Movies & TV

Movie Review: Rise: Blood Hunter


Rise: Blood Hunter
Shoot me in the head, please.

Spoiler Alert…significant plot overview starts now:

Sadie Blake, played by Lucy Liu, is a reporter for a column who gets embroiled in a controversy over a dead girl, Tricia, she once interviewed. While visiting the house of the girl, Sadie gets drugged and caught by the leader of an underground cult, Bishop, who killed Tricia. Bishop rapes Sadie, tries to kill her and she wakes up in a morgue as an immortal. She vows to find Bishop, seek revenge on him and put an end to all his killings.

Rise: Blood Hunter is a supernatural thriller that successfully makes your stomach churn with nausea and disgust. The movie begins with a scene in a bar where a young blonde attractive prostitute tries to seduce an older man. Just when the man is willing to settle on a price, Lucy Liu (Sadie Blake) offers to pay more to sleep with her. The blonde woman is then taken home, hung from above the ceiling naked, handcuffed and blood-laden. It appears that Lucy Liu is the villain and that she is working in liaison with the old man. However, she then shoots the old man and images of bloody sheets and mass murders audience prepares to become immersed in the unusual life of Sadie Blake.

Or not. The incidents for the most part remain predictable and contorted, and one who sees this movie should not expect good acting, a good plot, or anything new. To give credit to the writer of Gothika and Snakes on a Plane though, the movie is fast paced and jam-packed with a lot of action, violence and gore, leaving little to the imagination. this movie is not for the faint or light-hearted, as it is rated R with a lot of graphic violent imagery. However, if you are the kind of person who loves to get chills down your spine, then you will surely enjoy Rise: Bloodhunter.

Rise: Blood Hunter

The scene shortly after the beginning is perverse and horrifying. We see the girl enter cautiously into a party and runs into Bishop and Eve feasting on a dead body. This scene does justice to all horror-movie lovers. “She told me she going to a feeding party, but I thought she was kidding.” Sadie says when she finds out about the murder. The sporadic corny jokes are interjected from time to time coming off as corny and forced.

The acting is mediocre, and Lucy Liu is particularly wooden. The only sign of emotion she evokes is when she kills a college student so that she can eat him to survive. The screams out of sheer frustration, and for the first time in the movie her tears seem genuine. Nick Lachey’s guest appearance hinders the movie by commercializing it and making it less terrorizing. The cinematography, especially during the flashback scenes, is impressive, but nothing we haven’t seen before in Hannibal or any other vampire movie. The repeated imagery of her trapped inside the coffin, her eyes blinking and trying to kick her way out is shot particularly well. Lucy Liu’s gaunt frame fits the role of a food-depraved woman who has just escaped from the morgue and needs to feed off blood. Scenes of blood and nudity are prolific, living up to Bishop’s line in the movie “Sex and murder are the only pleasures left to man.”
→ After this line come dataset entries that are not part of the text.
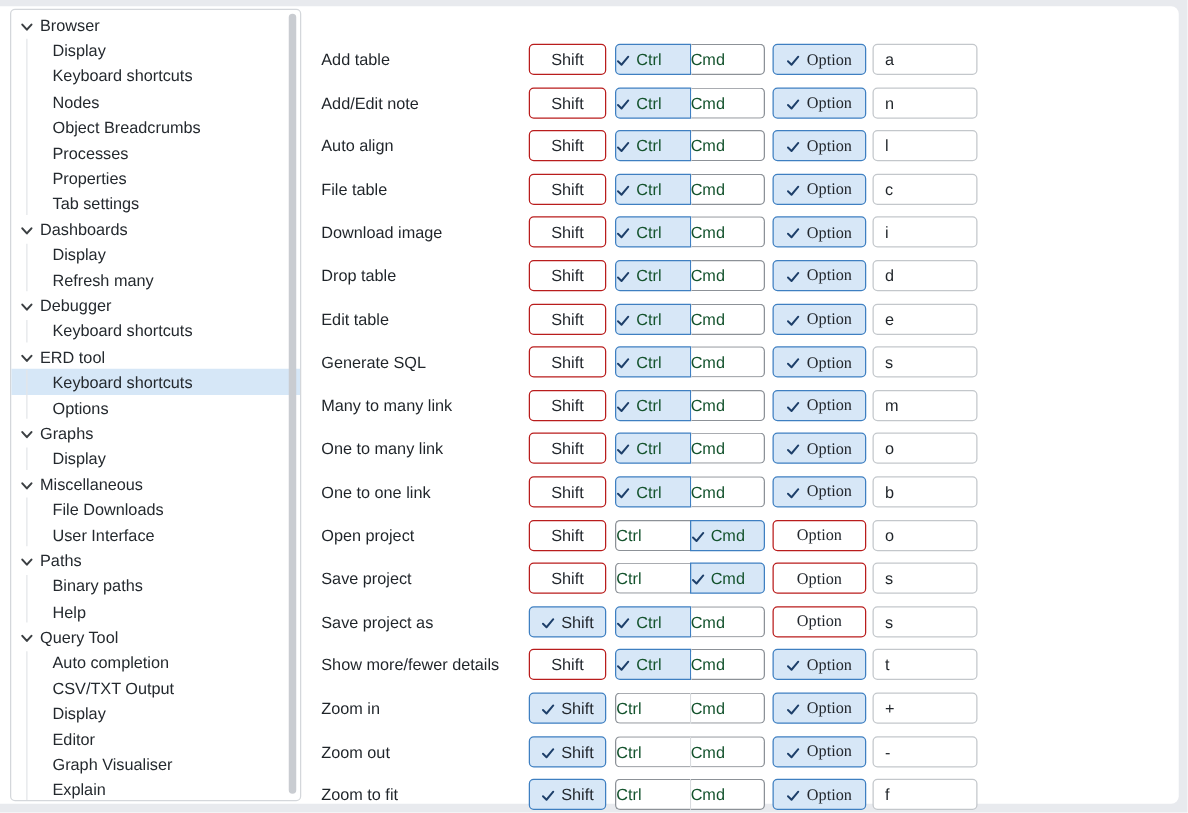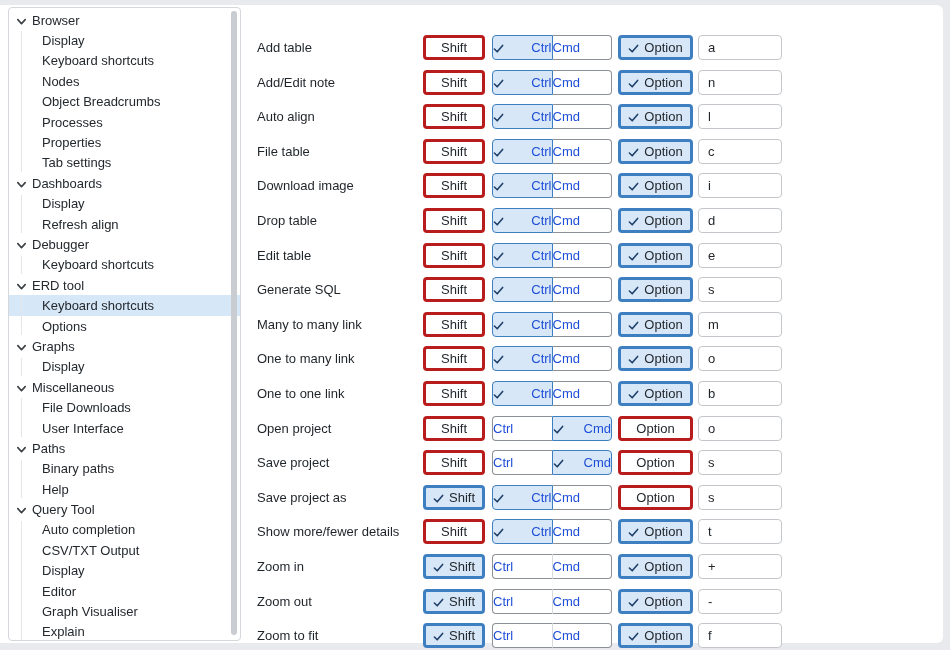--- a/index.html
+++ b/index.html
@@ -40,33 +40,33 @@
   
   .main { position:absolute; left:241px; top:0; width:702px; height:638px; overflow:hidden;margin-top:16px; }
   .rows { padding-top:14px; display:flex; flex-direction:column; gap:9.6px; }
   .row { position:relative; height:25px; }
   .row .lbl {
     position:absolute; left:16px; top:0; line-height:25px;
     font-size:13px; color:#1f2429; white-space:nowrap;
   }
   .btn {
     position:absolute; top:0; height:25px; background:#fff;
-    border:3px solid #b91c1c; border-radius:4px;
+    border:1px solid #b91c1c; border-radius:4px;
     display:flex; align-items:center; justify-content:center; gap:5px;
     font-size:13px; color:#23282e; cursor:pointer;
   }
   .btn.on { background:var(--accent-bg,#d7e7f7); border-color:var(--accent,#3e7fc1); }
   .btn-shift  { left:182px; width:62px; }
-  .btn-option { left:377px; width:75px; }
+  .btn-option { left:377px; width:75px;font-family:Liberation Serif, serif; }
   .group { position:absolute; left:251px; top:0; width:120px; height:25px; display:flex; }
   .half {
     flex:1; height:25px; background:#fff;
     border:1px solid #8c9197;
-    display:flex; align-items:center; justify-content:space-between; gap:5px;
-    font-size:13px; color:#1d4ed8; cursor:pointer;
+    display:flex; align-items:center; justify-content:flex-start; gap:5px;
+    font-size:13px; color:#14532d; cursor:pointer;
   }
   .half.ctrl { border-radius:4px 0 0 4px; border-right:none; }
   .half.cmd  { border-radius:0 4px 4px 0; border-left:1px solid #d8dbde; }
   .half.on   { background:var(--accent-bg,#d7e7f7); border:1px solid var(--accent,#3e7fc1); }
   .half.cmd.no-left { border-left:none; }
   .half.ctrl.on { border-right:1px solid var(--accent,#3e7fc1); }
   .check { width:11px; height:11px; flex:0 0 11px; }
   .key-input {
     position:absolute; left:457px; top:0; width:84px; height:25px;
     border:1px solid #c3c7cb; border-radius:4px;
@@ -113,21 +113,21 @@
           <span class="chev"><svg viewBox="0 0 12 12" xmlns="http://www.w3.org/2000/svg">
               <polyline points="2,4 6,8.4 10,4" fill="none" stroke="#3c4043" stroke-width="1.8" stroke-linecap="round" stroke-linejoin="round"></polyline>
             </svg></span>
           <span>Dashboards</span>
         </div>
         <div class="kids">
           <div class="tree-row child">
             <span>Display</span>
           </div>
           <div class="tree-row child">
-            <span>Refresh align</span>
+            <span>Refresh many</span>
           </div>
         </div>
         <div class="tree-row parent">
           <span class="chev"><svg viewBox="0 0 12 12" xmlns="http://www.w3.org/2000/svg">
               <polyline points="2,4 6,8.4 10,4" fill="none" stroke="#3c4043" stroke-width="1.8" stroke-linecap="round" stroke-linejoin="round"></polyline>
             </svg></span>
           <span>Debugger</span>
         </div>
         <div class="kids">
           <div class="tree-row child">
The last couple of scenes are clichéd and formulaic. Just when she is a about to kill Bishop, her last bullet has been used. She gets killed several times throughout the movie and again by Bishop, failing to die completely. The end is predictable because she asks the detective to kill her once and for all. But if she hasn’t died all the past few times, why does she think she is going to die now? Sure enough, the last scene shows her in a morgue, apparently dead, when her foot kicks the door open. The open ending has been recycled countless times in supernatural thrillers, making this movie just like any other horror flick. On the whole, if you’re looking for a way to spend a little time, feel a sickening pit in the bottom of your stomach, or watch Lucy Liu half naked, then go ahead and waste ten dollars and two hours of your time.